**Exercise data**
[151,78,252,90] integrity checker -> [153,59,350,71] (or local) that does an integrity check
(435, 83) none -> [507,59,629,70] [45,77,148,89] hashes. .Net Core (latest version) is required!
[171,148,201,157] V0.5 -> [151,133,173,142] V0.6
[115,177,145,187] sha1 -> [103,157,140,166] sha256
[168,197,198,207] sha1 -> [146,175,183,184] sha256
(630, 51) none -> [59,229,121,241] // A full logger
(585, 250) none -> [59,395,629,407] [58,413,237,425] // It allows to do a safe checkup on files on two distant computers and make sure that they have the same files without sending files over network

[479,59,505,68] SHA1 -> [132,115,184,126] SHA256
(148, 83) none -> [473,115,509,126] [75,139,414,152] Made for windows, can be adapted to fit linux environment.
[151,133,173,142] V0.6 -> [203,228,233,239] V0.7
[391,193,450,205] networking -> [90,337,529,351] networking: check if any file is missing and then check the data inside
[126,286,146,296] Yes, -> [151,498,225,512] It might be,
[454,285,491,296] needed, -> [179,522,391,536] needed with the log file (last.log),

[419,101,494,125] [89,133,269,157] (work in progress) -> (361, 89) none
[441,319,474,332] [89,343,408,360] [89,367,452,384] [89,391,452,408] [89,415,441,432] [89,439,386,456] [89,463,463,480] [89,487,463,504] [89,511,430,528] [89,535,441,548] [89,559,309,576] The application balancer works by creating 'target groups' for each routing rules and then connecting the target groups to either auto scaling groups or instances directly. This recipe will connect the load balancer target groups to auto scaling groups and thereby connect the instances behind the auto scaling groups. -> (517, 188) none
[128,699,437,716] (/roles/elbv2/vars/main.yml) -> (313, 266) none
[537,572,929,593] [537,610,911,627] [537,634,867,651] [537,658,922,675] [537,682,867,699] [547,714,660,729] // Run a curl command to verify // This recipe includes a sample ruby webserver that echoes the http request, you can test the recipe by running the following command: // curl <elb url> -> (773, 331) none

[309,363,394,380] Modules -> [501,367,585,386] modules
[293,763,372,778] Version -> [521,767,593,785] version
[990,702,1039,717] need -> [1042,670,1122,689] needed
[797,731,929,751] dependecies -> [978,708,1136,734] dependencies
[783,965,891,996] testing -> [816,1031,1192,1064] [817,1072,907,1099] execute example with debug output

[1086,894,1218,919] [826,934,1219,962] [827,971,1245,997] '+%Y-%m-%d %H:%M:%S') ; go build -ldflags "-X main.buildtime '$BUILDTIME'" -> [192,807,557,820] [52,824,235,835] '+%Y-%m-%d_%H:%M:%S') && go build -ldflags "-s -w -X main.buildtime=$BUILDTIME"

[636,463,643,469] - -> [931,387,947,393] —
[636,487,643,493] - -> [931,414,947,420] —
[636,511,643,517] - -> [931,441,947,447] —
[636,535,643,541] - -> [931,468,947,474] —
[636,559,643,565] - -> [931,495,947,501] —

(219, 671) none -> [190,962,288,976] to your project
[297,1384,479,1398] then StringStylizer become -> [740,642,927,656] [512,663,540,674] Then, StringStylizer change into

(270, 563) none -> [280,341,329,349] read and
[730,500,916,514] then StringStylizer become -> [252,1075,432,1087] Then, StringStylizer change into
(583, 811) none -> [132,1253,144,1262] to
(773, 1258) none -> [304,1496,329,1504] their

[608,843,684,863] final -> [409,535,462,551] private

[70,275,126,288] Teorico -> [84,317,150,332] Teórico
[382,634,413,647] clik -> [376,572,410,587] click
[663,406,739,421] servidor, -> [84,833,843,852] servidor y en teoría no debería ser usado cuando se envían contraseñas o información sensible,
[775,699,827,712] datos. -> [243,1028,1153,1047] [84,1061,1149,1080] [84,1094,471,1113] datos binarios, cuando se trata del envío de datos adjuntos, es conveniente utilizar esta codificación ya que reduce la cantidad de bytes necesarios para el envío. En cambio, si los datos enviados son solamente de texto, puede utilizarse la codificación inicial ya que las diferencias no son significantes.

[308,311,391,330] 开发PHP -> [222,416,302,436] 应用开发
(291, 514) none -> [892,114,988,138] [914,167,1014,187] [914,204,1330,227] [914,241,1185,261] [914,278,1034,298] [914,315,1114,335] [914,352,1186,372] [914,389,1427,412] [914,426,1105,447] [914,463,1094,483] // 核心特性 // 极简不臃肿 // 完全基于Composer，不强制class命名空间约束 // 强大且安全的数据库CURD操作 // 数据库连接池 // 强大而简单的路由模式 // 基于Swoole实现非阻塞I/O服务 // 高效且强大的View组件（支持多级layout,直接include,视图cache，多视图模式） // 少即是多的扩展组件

**Your goal**
Each line from the one containing "[70,275,126,288] Teorico ->" through the end of the material must be output exactly, and no other line.

**Output of the task**
[70,275,126,288] Teorico -> [84,317,150,332] Teórico
[382,634,413,647] clik -> [376,572,410,587] click
[663,406,739,421] servidor, -> [84,833,843,852] servidor y en teoría no debería ser usado cuando se envían contraseñas o información sensible,
[775,699,827,712] datos. -> [243,1028,1153,1047] [84,1061,1149,1080] [84,1094,471,1113] datos binarios, cuando se trata del envío de datos adjuntos, es conveniente utilizar esta codificación ya que reduce la cantidad de bytes necesarios para el envío. En cambio, si los datos enviados son solamente de texto, puede utilizarse la codificación inicial ya que las diferencias no son significantes.

[308,311,391,330] 开发PHP -> [222,416,302,436] 应用开发
(291, 514) none -> [892,114,988,138] [914,167,1014,187] [914,204,1330,227] [914,241,1185,261] [914,278,1034,298] [914,315,1114,335] [914,352,1186,372] [914,389,1427,412] [914,426,1105,447] [914,463,1094,483] // 核心特性 // 极简不臃肿 // 完全基于Composer，不强制class命名空间约束 // 强大且安全的数据库CURD操作 // 数据库连接池 // 强大而简单的路由模式 // 基于Swoole实现非阻塞I/O服务 // 高效且强大的View组件（支持多级layout,直接include,视图cache，多视图模式） // 少即是多的扩展组件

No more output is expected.